García Martínez – 18 junio 2005
Por muy tímidos y retraídos que fueran los políticos de pequeñitos, en cuanto que deciden ejercer se espabilan que es un primor.
-Eso del primor me suena a la canción famosa del Colacao.
Ciertos son los toros, pero, por necesidades de la partitura, no se decía primor, sino prímor, con acento en la í. O sea: «Y si es el boxeador, golpea que es un prímor». Cántela el lector y verá.
-¿Cómo sabe usted tanto?
La edad, hijo, la edad. El político, cuando se echa a la política -que es como echarse al monte, pero en plan fino- pierde lo que de siempre se llamó respeto humano. Que no le da vergüenza nada. Incluso va por los mercados besando a unos y a otros, como si los conociera de toda la vida.
Diré más: si alguien se mete con ellos, hacen como que no oyen. O responden con una sonrisa a quien les mandó el improperio. Aguantan carros y carretas. Y así tiene que ser, si quieren disfrutar de una mínima incombustibilidad, como se suele decir.
No diré que el presidente Valcárcel y la ministra Narbona sean exactamente como esos que digo.
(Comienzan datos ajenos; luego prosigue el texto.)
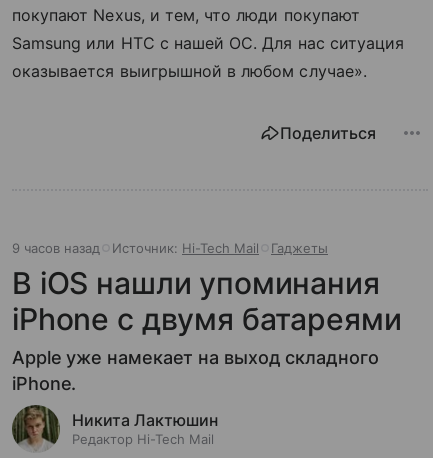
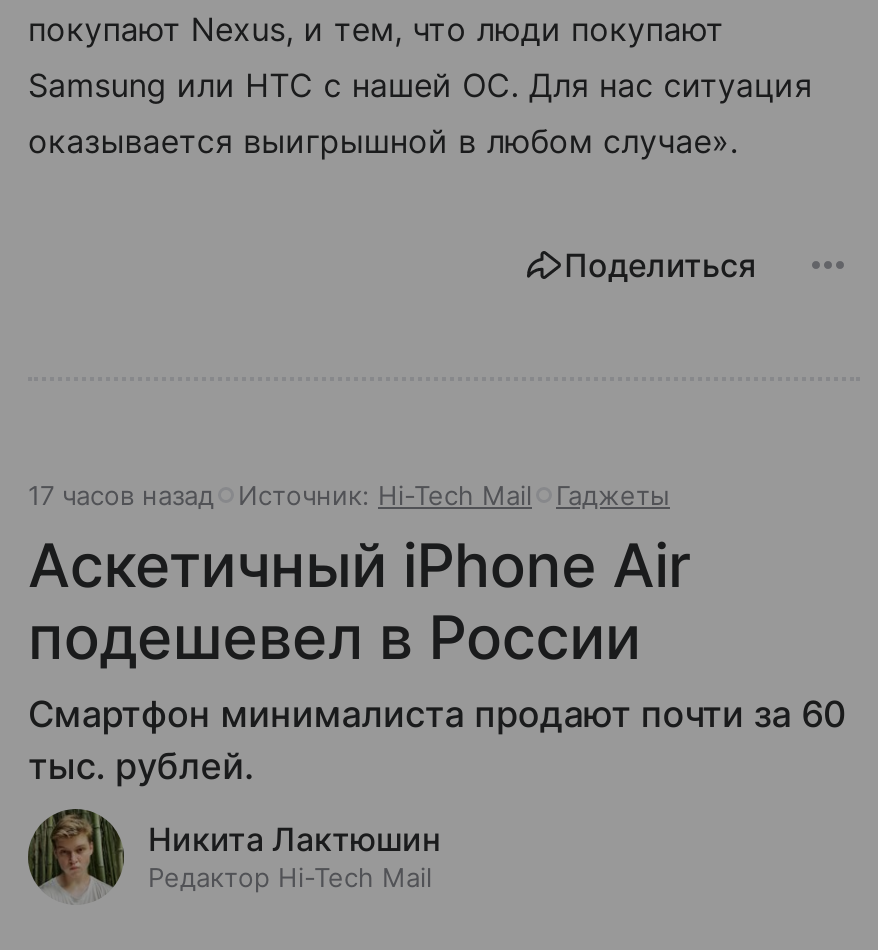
- 9 часов назад Источник: Hi-Tech Mail Гаджеты
+ 17 часов назад Источник: Hi-Tech Mail Гаджеты

- В iOS нашли упоминания
- iPhone с двумя батареями
- Apple уже намекает на выход складного
- iPhone.
+ Аскетичный iPhone Air
+ подешевел в России
+ Смартфон минималиста продают почти за 60
+ тыс. рублей.
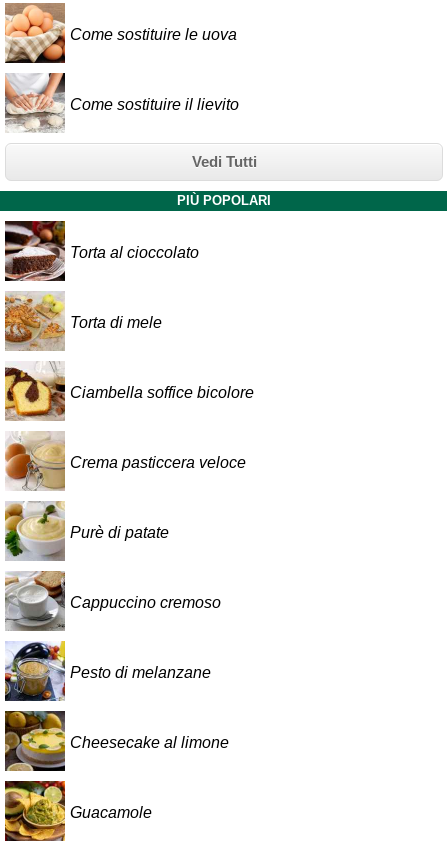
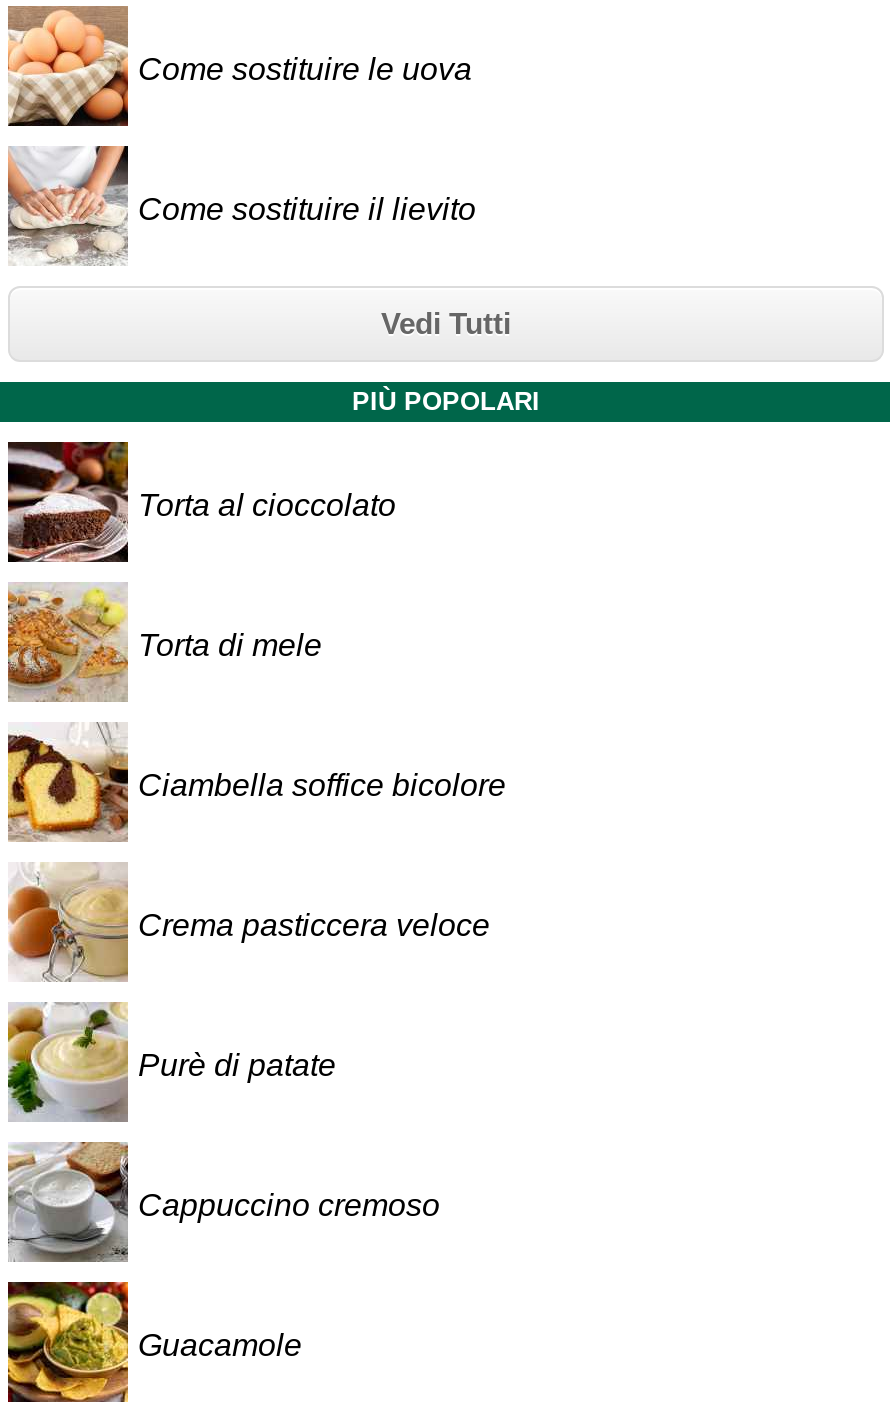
- [image]
- Pesto di melanzane

- [image]
- Cheesecake al limone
Pero no se puede negar que también ellos dos, por su mera condición de políticos, han de comportarse como se comportan los políticos en general. Aunque quizás en esta pareja, aun a pesar de lo experimentada que está, no se dé tanto esa frescura -digo de frescos frescales- que se ve en otros de su clase, que le echan más cara a la vida que el cali.
Lo digo porque, en la última estancia de la Narbona en San Esteban, cuando las cámaras los tomaban antes de entrar en materia, advertí lo violentos que estaban. No sabían hacia donde echar la vista. Eludían mirarse el uno al otro. Estaban sin saber qué hacer, ni qué decir. Tal que colegial y colegiala.
Considerada la rimbombancia cínica y desenvuelta con la que suelen manifestarse los políticos, producía cierto candor mirarlos allí a los dos -en los divanes, con perdón-, tan azorados, tan deseando que se los tragara la tierra. Avezados y, a la vez, desvalidos.
Si al menos hubiera pasado por allí una mosca, podrían haberse dicho: «¿Mira, una mosca!». Y con eso hubieran roto el hielo.
Hay que llevar moscas a palacio, mi Ruizvivo, para que la Ministra y el Presidente tengan con qué.